• **TASK REQUIREMENTS**: Every line in the entries where "definir" is found should be copied.

##### DATA EXTRACTS

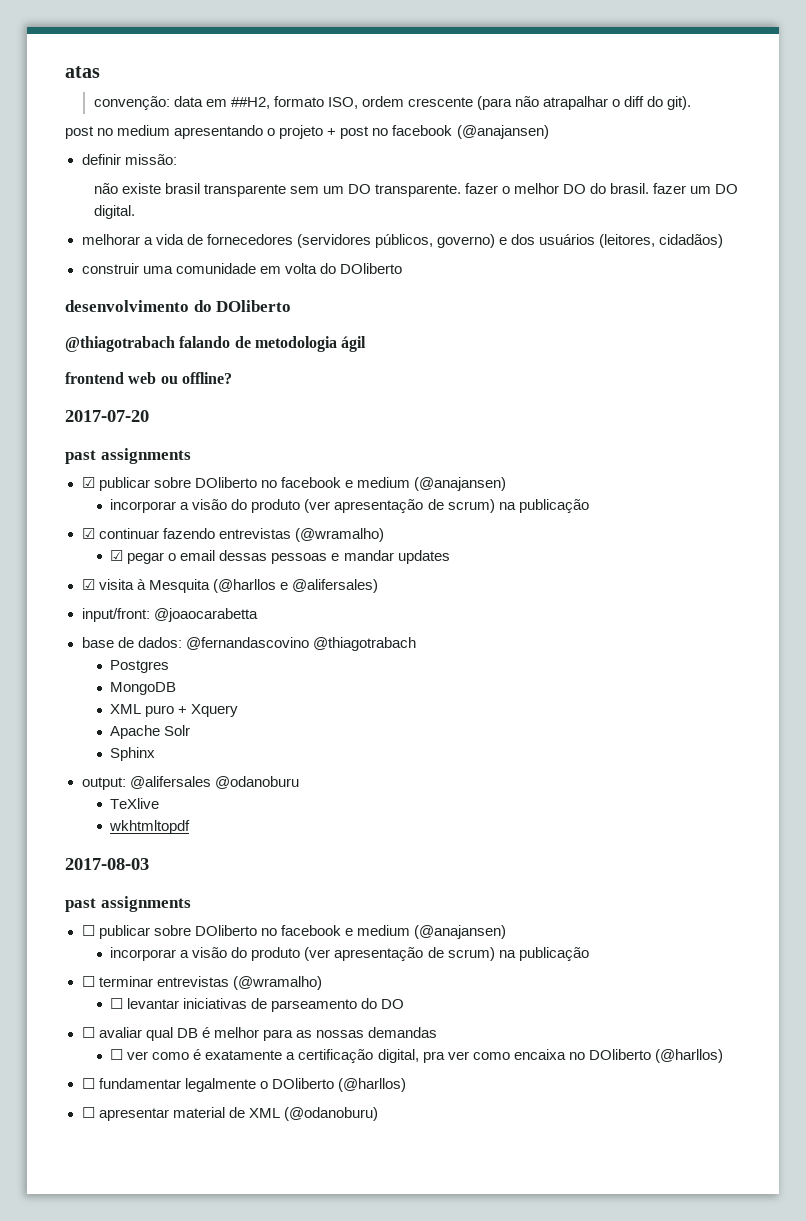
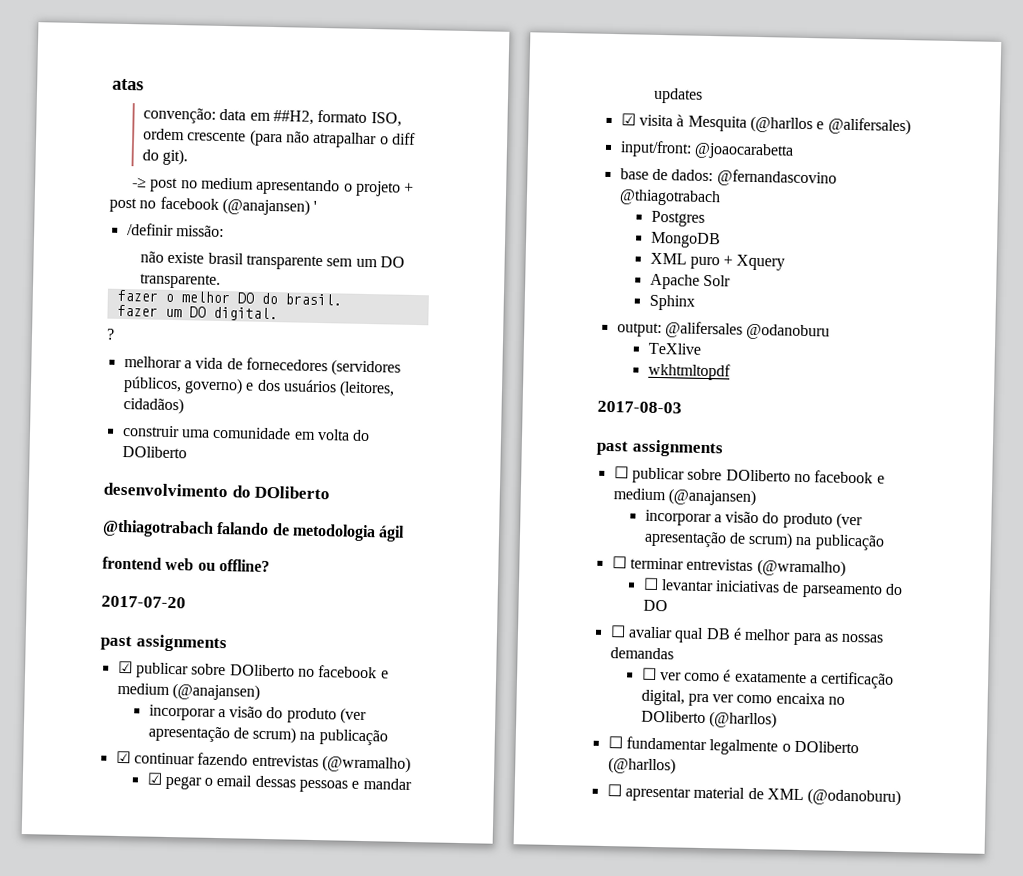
(692, 103) none -> [131,177,147,188] -≥
[81,154,121,165] // definir -> [313,200,318,212] [126,223,174,236] ' // /definir
(462, 190) none -> (221, 281) //
(650, 188) none -> (342, 299) //
(135, 212) none -> [106,328,115,340] // ?

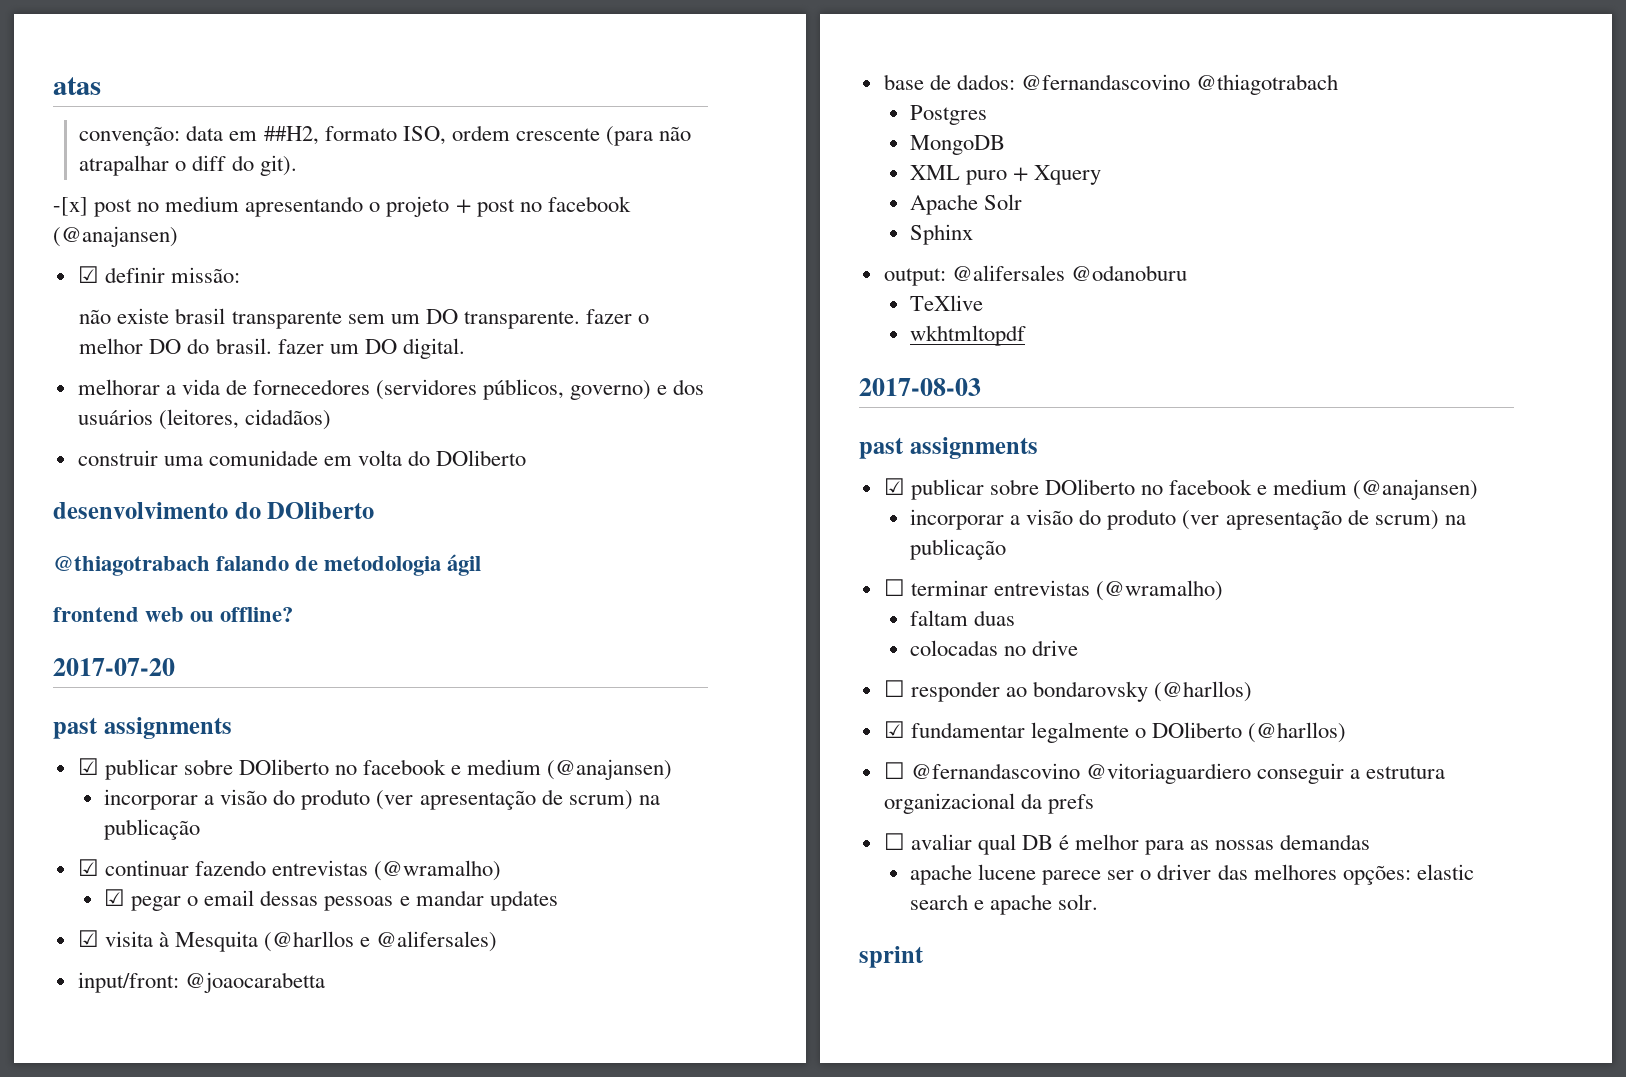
[131,177,147,188] -≥ -> [53,197,88,216] -[x]
[313,200,318,212] [126,223,174,236] ' // /definir -> [77,266,165,283] // ☑ definir
(221, 281) // -> (580, 320) none
(342, 299) // -> (272, 346) none
[106,328,115,340] // ? -> (465, 348) none
[613,466,629,479] ☐ -> [883,478,905,495] ☑
[642,577,904,599] [642,599,668,612] ☐ levantar iniciativas de parseamento do DO -> [910,610,1016,626] [910,640,1079,656] [883,680,1253,702] [883,721,1347,743] [883,762,1446,784] [883,793,1094,814] faltam duas // colocadas no drive // ☐ responder ao bondarovsky (@harllos) // ☑ fundamentar legalmente o DOliberto (@harllos) // ☐ @fernandascovino @vitoriaguardiero conseguir a estrutura organizacional da prefs
[641,667,895,689] [640,689,846,707] [640,710,777,729] [607,736,859,756] [607,757,676,775] [606,784,902,807] ☐ ver como é exatamente a certificação digital, pra ver como encaixa no DOliberto (@harllos) // ☐ fundamentar legalmente o DOliberto (@harllos) // ☐ apresentar material de XML (@odanoburu) -> [910,864,1474,885] [910,894,1099,915] [859,946,924,968] apache lucene parece ser o driver das melhores opções: elastic search e apache solr. // sprint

##########

• **OUTPUT OF THE EXERCISE**:
[81,154,121,165] // definir -> [313,200,318,212] [126,223,174,236] ' // /definir
[313,200,318,212] [126,223,174,236] ' // /definir -> [77,266,165,283] // ☑ definir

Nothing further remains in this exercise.